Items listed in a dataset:
——————

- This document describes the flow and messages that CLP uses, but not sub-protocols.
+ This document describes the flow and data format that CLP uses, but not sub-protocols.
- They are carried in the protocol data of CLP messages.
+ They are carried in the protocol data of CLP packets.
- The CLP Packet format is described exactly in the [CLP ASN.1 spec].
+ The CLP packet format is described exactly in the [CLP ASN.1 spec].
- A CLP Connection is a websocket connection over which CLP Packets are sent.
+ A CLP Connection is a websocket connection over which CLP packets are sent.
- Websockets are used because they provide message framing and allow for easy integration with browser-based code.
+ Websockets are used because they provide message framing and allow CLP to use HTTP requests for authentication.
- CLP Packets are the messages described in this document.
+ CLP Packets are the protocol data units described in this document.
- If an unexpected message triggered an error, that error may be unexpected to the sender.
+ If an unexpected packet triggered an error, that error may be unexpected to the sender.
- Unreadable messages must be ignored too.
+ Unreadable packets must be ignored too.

——————

> _What the exercise asks_: Beginning at the line that contains "of CLP packets." and ending at the last line above, copy each line without any change.

> _Problem solution_:
+ They are carried in the protocol data of CLP packets.
- The CLP Packet format is described exactly in the [CLP ASN.1 spec].
+ The CLP packet format is described exactly in the [CLP ASN.1 spec].
- A CLP Connection is a websocket connection over which CLP Packets are sent.
+ A CLP Connection is a websocket connection over which CLP packets are sent.
- Websockets are used because they provide message framing and allow for easy integration with browser-based code.
+ Websockets are used because they provide message framing and allow CLP to use HTTP requests for authentication.
- CLP Packets are the messages described in this document.
+ CLP Packets are the protocol data units described in this document.
- If an unexpected message triggered an error, that error may be unexpected to the sender.
+ If an unexpected packet triggered an error, that error may be unexpected to the sender.
- Unreadable messages must be ignored too.
+ Unreadable packets must be ignored too.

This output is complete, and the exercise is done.